Complex view definitions result when application designers build their own user security tables and join the application tables with the new security table based on the name of the application user. This approach usually requires many complex view definitions which must be maintained as security requirements change.

Another approach is dynamic view creation. This approach uses dynamic DDL execution utilities to define new view definitions based on the identity of the application user. Using dynamic views, however, is costly and time consuming. Virtual Private Database is the ability to perform query modification based on a security policy you have defined in a package, and associated with a table, view, or synonym.

Virtual private database provides fine-grained access control which is data-driven, context-dependent, and row-based. It is a key enabling technology in building three-tier systems which expose mission-critical resources to customers and partners.

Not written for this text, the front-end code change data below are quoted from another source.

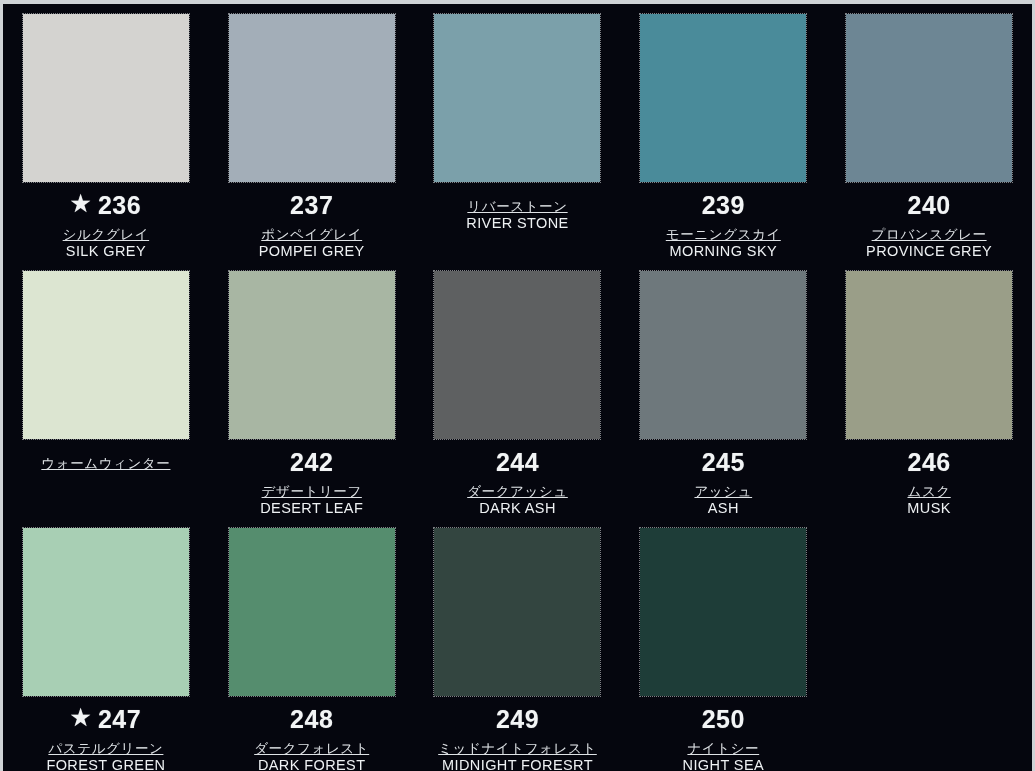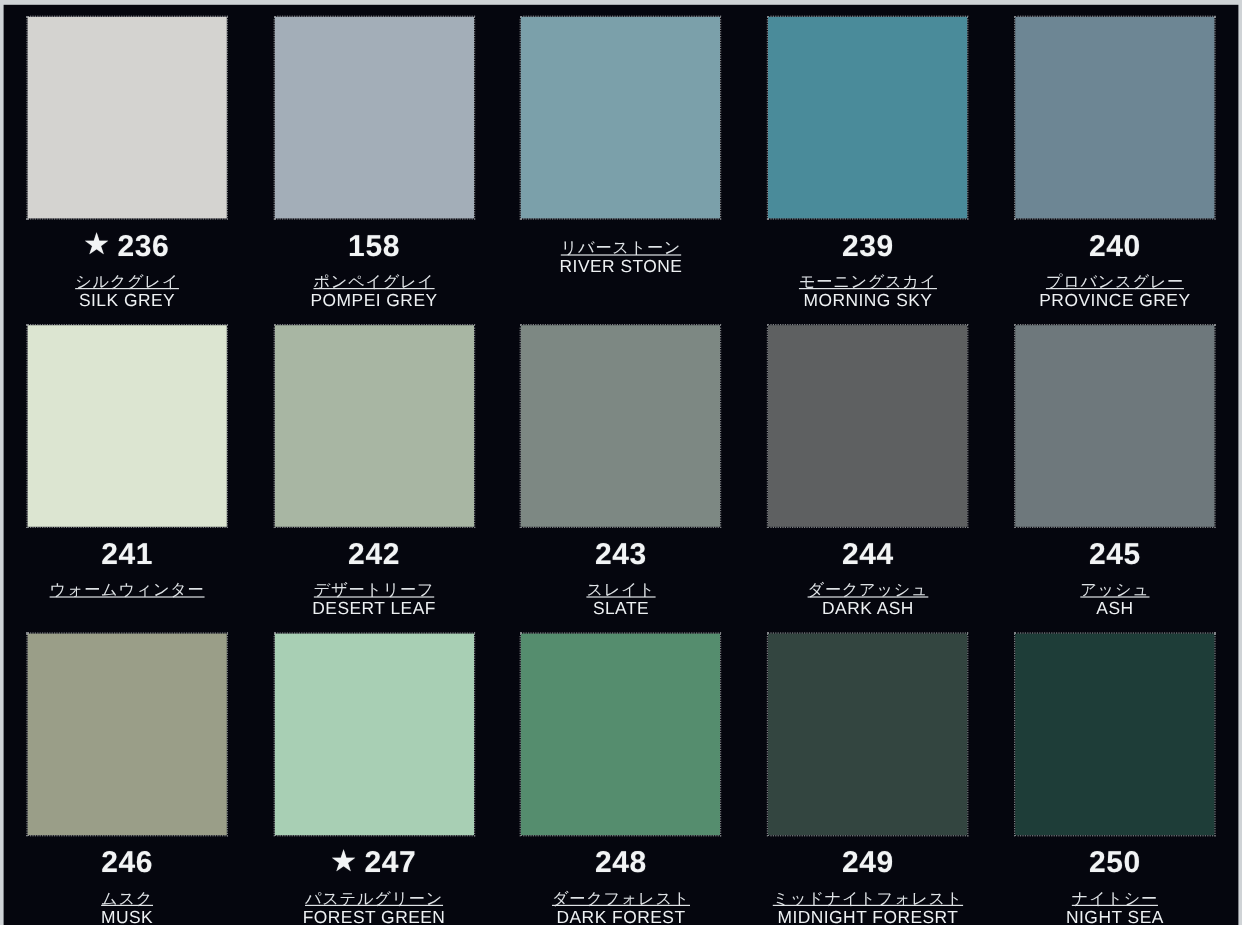--- a/index.html
+++ b/index.html
@@ -123,7 +123,7 @@
         <div class="swatch-chip" style="background: rgb(163, 174, 184);"></div>
         <div class="swatch-caption">
           <div class="swatch-code">
-            <span>158</span>
+            <span>237</span>
           </div>
           <div class="swatch-name-jp">ポンペイグレイ</div>
           <div class="swatch-name-en">POMPEI GREY</div>

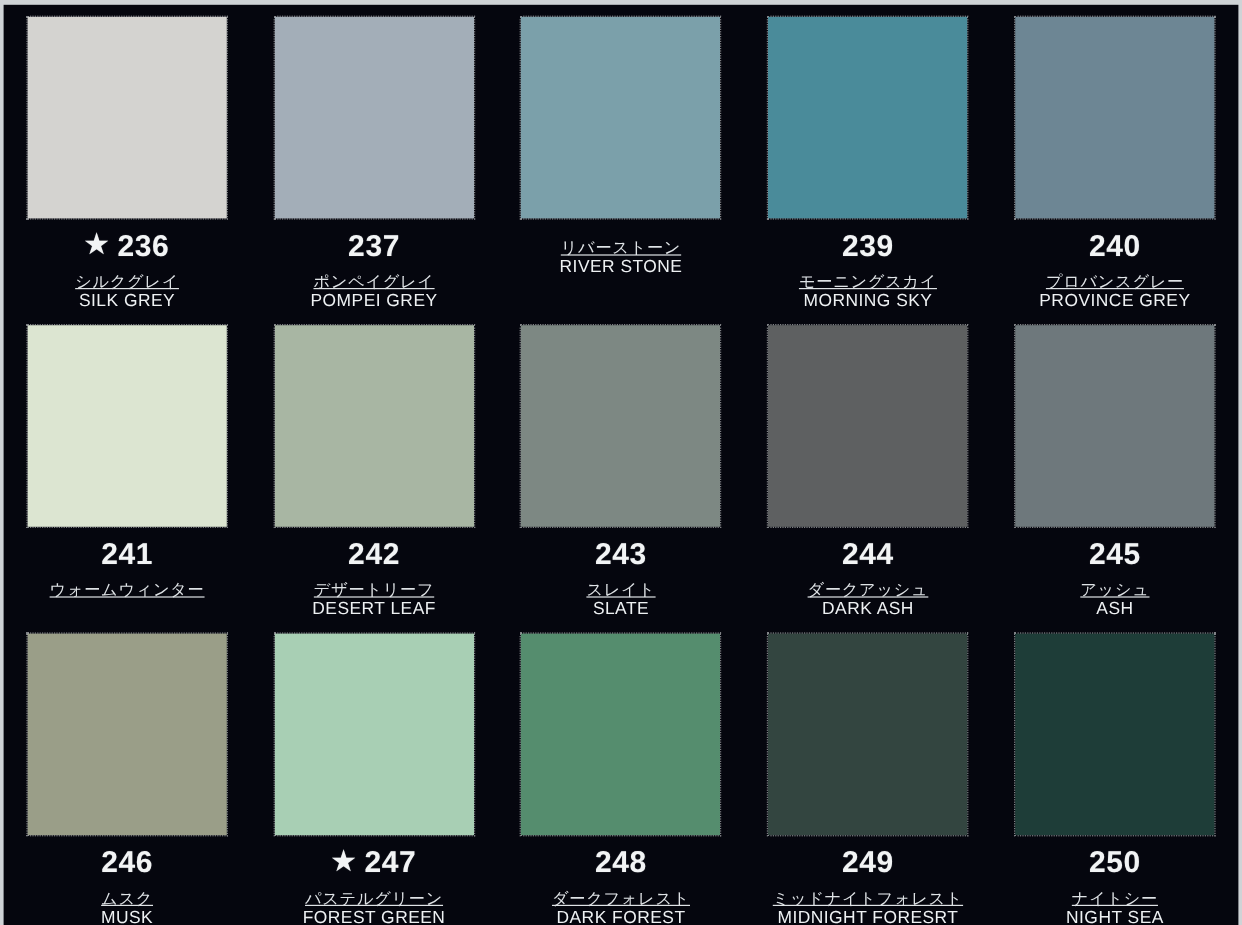--- a/index.html
+++ b/index.html
@@ -159,9 +159,6 @@
       <div class="swatch-cell">
         <div class="swatch-chip" style="background: rgb(220, 229, 209);"></div>
         <div class="swatch-caption">
-          <div class="swatch-code">
-            <span>241</span>
-          </div>
           <div class="swatch-name-jp">ウォームウィンター</div>
         </div>
       </div>

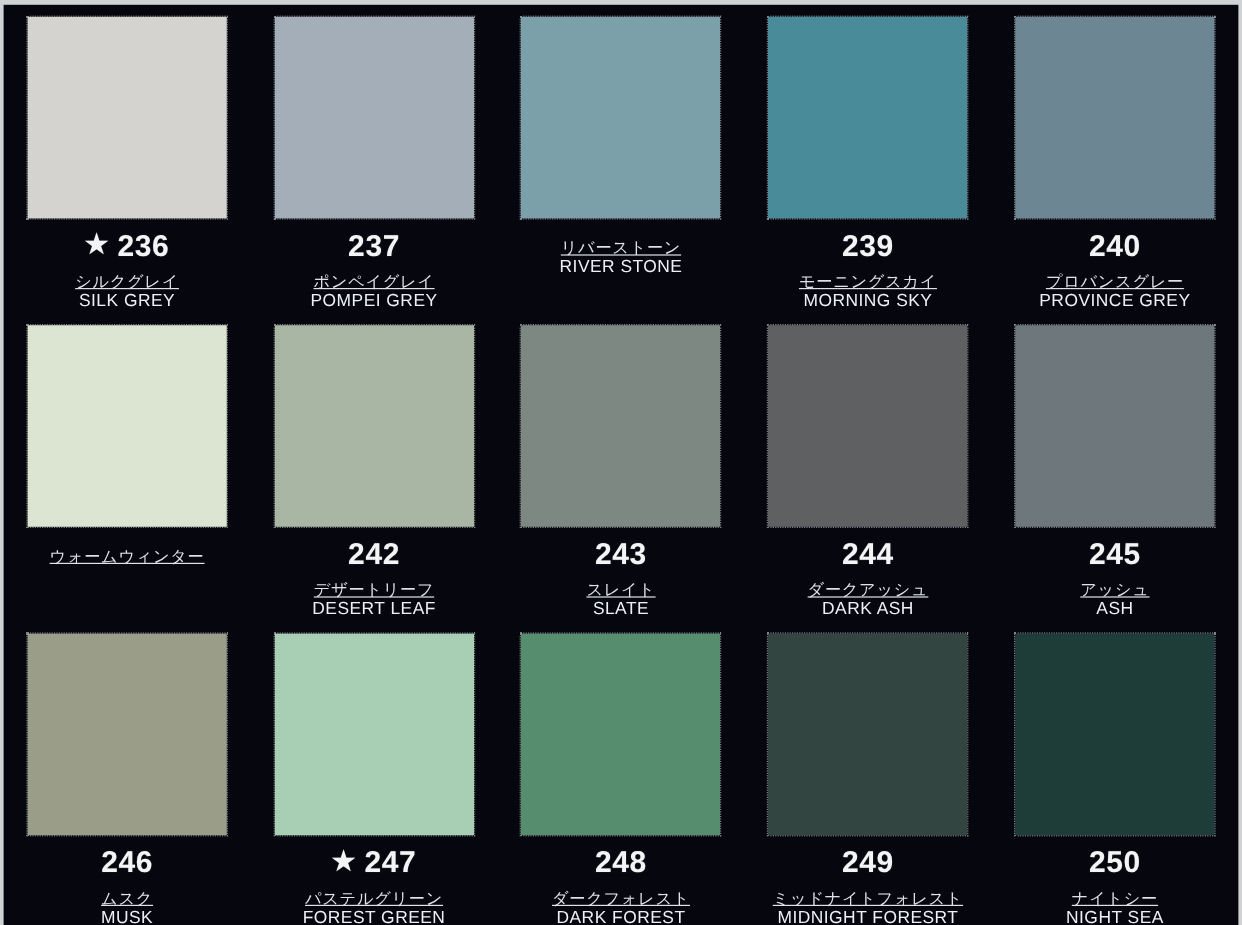--- a/index.html
+++ b/index.html
@@ -173,16 +173,6 @@
         </div>
       </div>
       <div class="swatch-cell">
-        <div class="swatch-chip" style="background: rgb(125, 136, 131);"></div>
-        <div class="swatch-caption">
-          <div class="swatch-code">
-            <span>243</span>
-          </div>
-          <div class="swatch-name-jp">スレイト</div>
-          <div class="swatch-name-en">SLATE</div>
-        </div>
-      </div>
-      <div class="swatch-cell">
         <div class="swatch-chip" style="background: rgb(94, 96, 97);"></div>
         <div class="swatch-caption">
           <div class="swatch-code">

Label-based access control allows organizations to assign sensitivity labels to data rows, control access to data based on those labels, and ensure that data is marked with the appropriate sensitivity label. The most familiar example of this is perhaps the security classification system used by the United States and other governments.

Access to data labeled at a certain level such as SECRET is restricted to those users who have been granted that level of access or higher. While e-businesses do not typically have label data classification systems, they almost always have data labeling requirements. For example, an e-business may differentiate between Company Confidential information and Public information.